HEre est la suite de 1957 de Hammer’s Box Office Smash the Quatermass Xperiment à partir de 1955; Il est agréable, bien que la loi des rendements décroissants entre en jeu. Comme le premier film, il est basé sur le drame original de la BBC (la deuxième série, en fait) et Brian Donleavy est de retour en tant que Quatermass lui-même: le scientifique américain brusque et sans sourire travaillant en étroite collaboration avec le gouvernement britannique et exaspéré en permanence avec eux.
Encore une fois, Quatermass se retrouve au centre d’une tentative mortelle extraterrestre de reprendre la planète Terre. Tout en débattant de faire virer ou non une fusée nucléaire dans l’espace, Quatermass entre en contact avec une femme dont le petit ami a été blessé par ce qui semble être des météorites de la taille du football, que ses assistants enduits blancs ont déjà suivi leurs portées radar. Il semble que ces roches sinistres marquent la peau de ces humains suffisamment malchanceux pour entrer en contact avec eux, les victimes se lavant par les extraterrestres.

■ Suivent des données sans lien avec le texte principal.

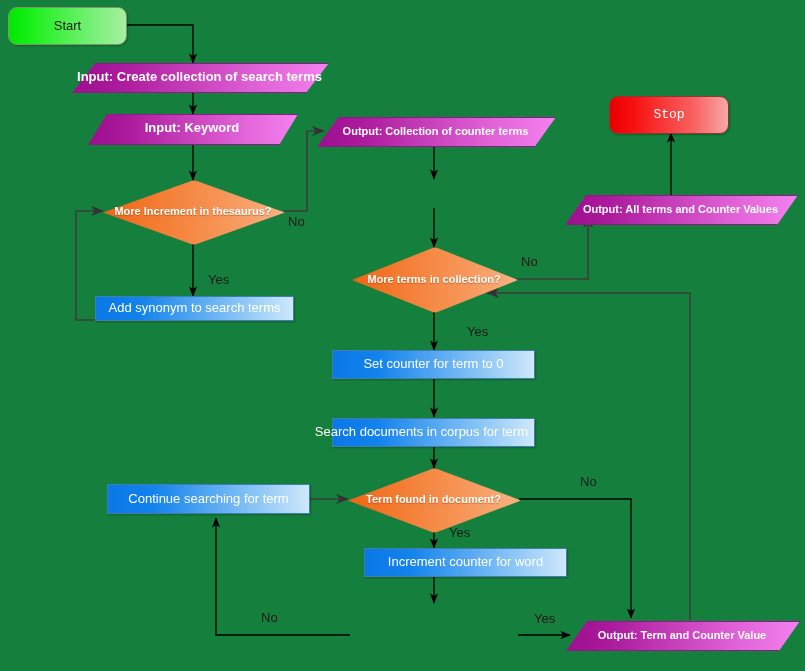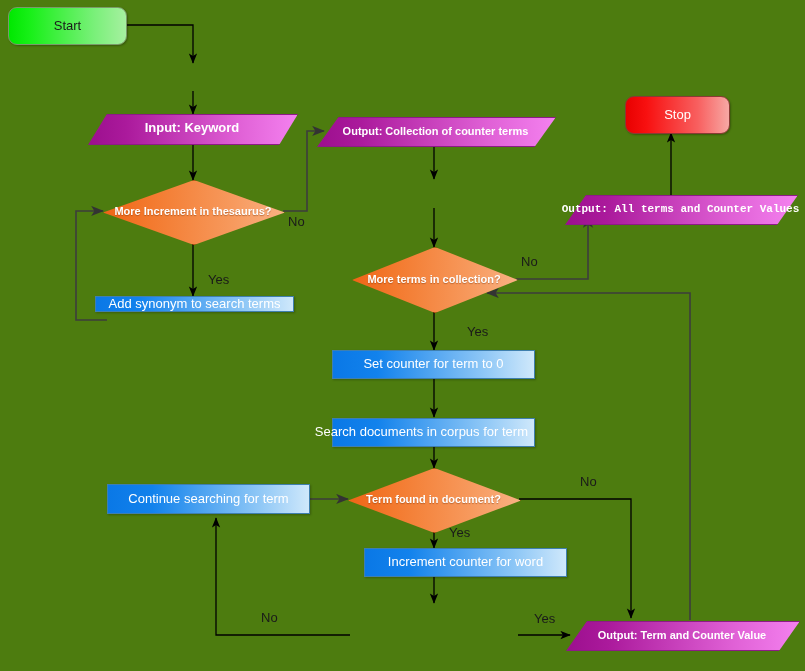--- a/index.html
+++ b/index.html
@@ -14,7 +14,7 @@
     position: relative;
     width: 805px;
     height: 671px;
-    background: #4d7c0f;
+    background: #15803d;
     overflow: hidden;
   }
   #wires {

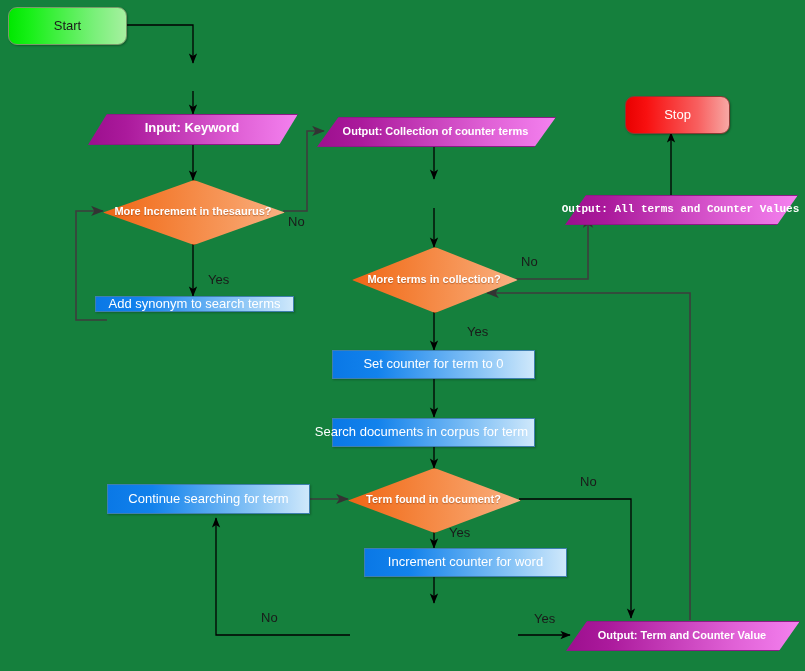--- a/index.html
+++ b/index.html
@@ -202,6 +202,10 @@
     <span class="lbl">Start</span>
   </div>
 
+  <div class="node data big" style="left:72px; top:63px; width:255px; height:28px;">
+    <span class="par"></span>
+    <span class="lbl">Input: Create collection of search terms</span>
+  </div>
 
   <div class="node data big" style="left:88px; top:114px; width:208px; height:29px;">
     <span class="par"></span>

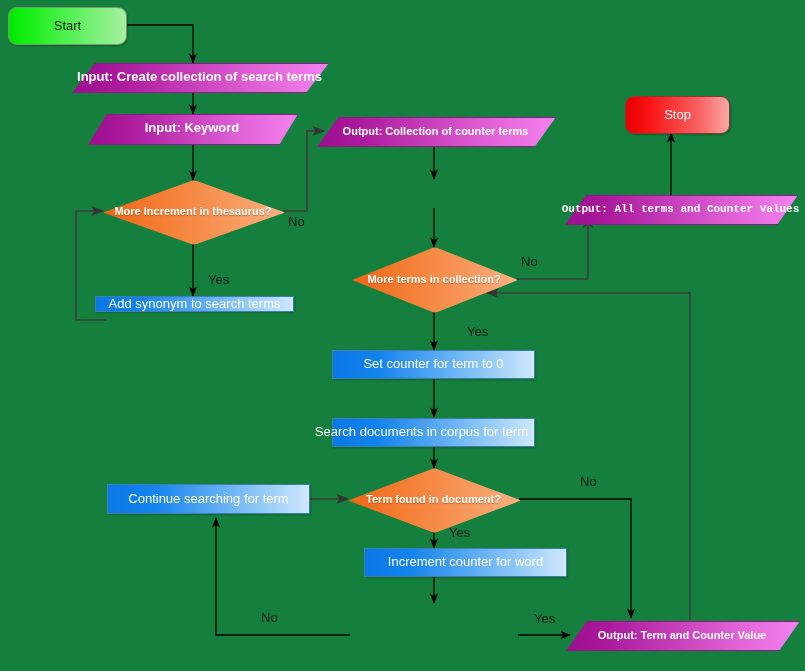--- a/index.html
+++ b/index.html
@@ -264,7 +264,7 @@
     <span class="lbl">Output: All terms and Counter Values</span>
   </div>
 
-  <div class="node terminator stop" style="left:625px; top:96px; width:105px; height:38px;">
+  <div class="node terminator stop" style="left:609px; top:96px; width:120px; height:38px;font-family:Liberation Mono, monospace;">
     <span class="lbl">Stop</span>
   </div>
 

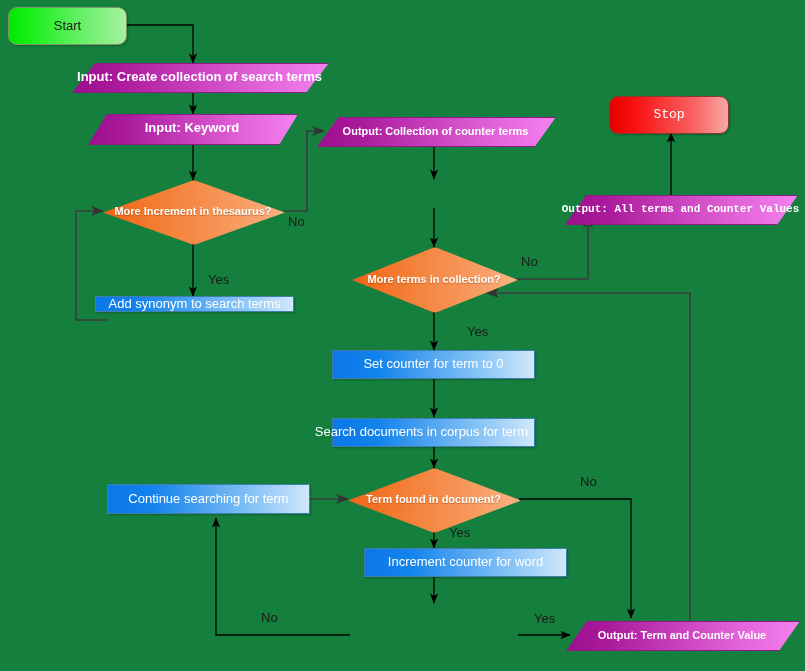--- a/index.html
+++ b/index.html
@@ -259,7 +259,7 @@
     <span class="lbl">Output: Term and Counter Value</span>
   </div>
 
-  <div class="node data" style="left:565px; top:195px; width:231px; height:28px;font-family:Liberation Mono, monospace;">
+  <div class="node data" style="left:565px; top:195px; width:231px; height:28px;">
     <span class="par"></span>
     <span class="lbl">Output: All terms and Counter Values</span>
   </div>

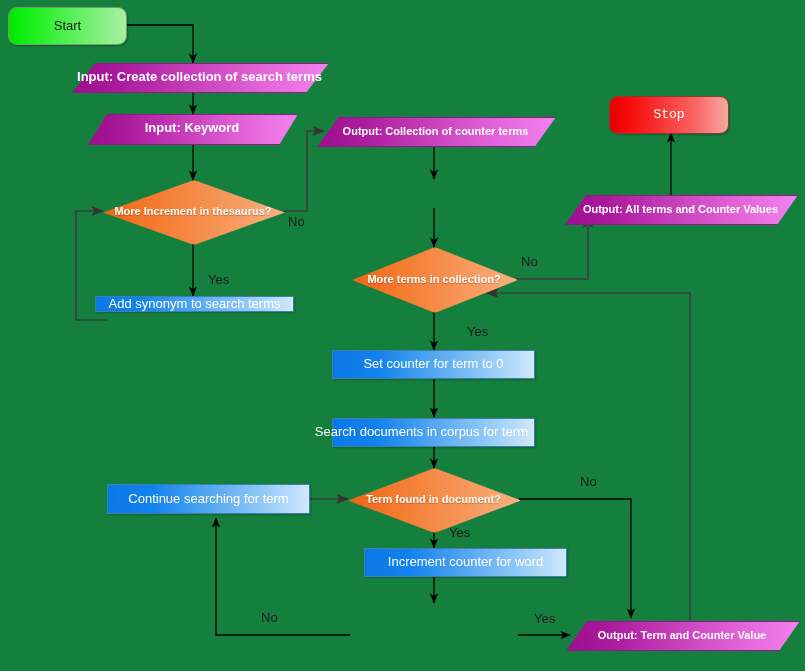--- a/index.html
+++ b/index.html
@@ -217,7 +217,7 @@
     <span class="lbl">More Increment in thesaurus?</span>
   </div>
 
-  <div class="node process" style="left:95px; top:296px; width:199px; height:16px;">
+  <div class="node process" style="left:95px; top:296px; width:199px; height:25px;">
     <span class="lbl">Add synonym to search terms</span>
   </div>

Ces extraterrestres ont déjà infiltré l’humanité si largement qu’il y a un complot top secret au cœur du gouvernement pour développer une vaste installation sécurisée dans la campagne anglaise éloignée, censé développer des aliments synthétiques mais vraiment pour nourrir les envahisseurs. La raffinerie de pétrole de Shell Haven dans l’estuaire de Thames double comme ce complexe dôme étrange – quelques séquences d’action audacieuses – tandis que le réalisateur Val Guest a à sa disposition un talent de personnage britannique classique, avec William Franklyn et Bryan Forbes comme assistants de Quatermass.
La fusillade prolongée à la fin explique le budget plus important de cette suite, bien que dans l’ensemble, il traîne un peu. Il est bon de voir Sidney James comme le journaliste en état d’ébriété qui pense que Quatermass pourrait être utile pour imprimer la vérité; Malheureusement, nous ne découvrons jamais si son article a jamais publié l’histoire sensationnelle qu’il dictait au téléphone.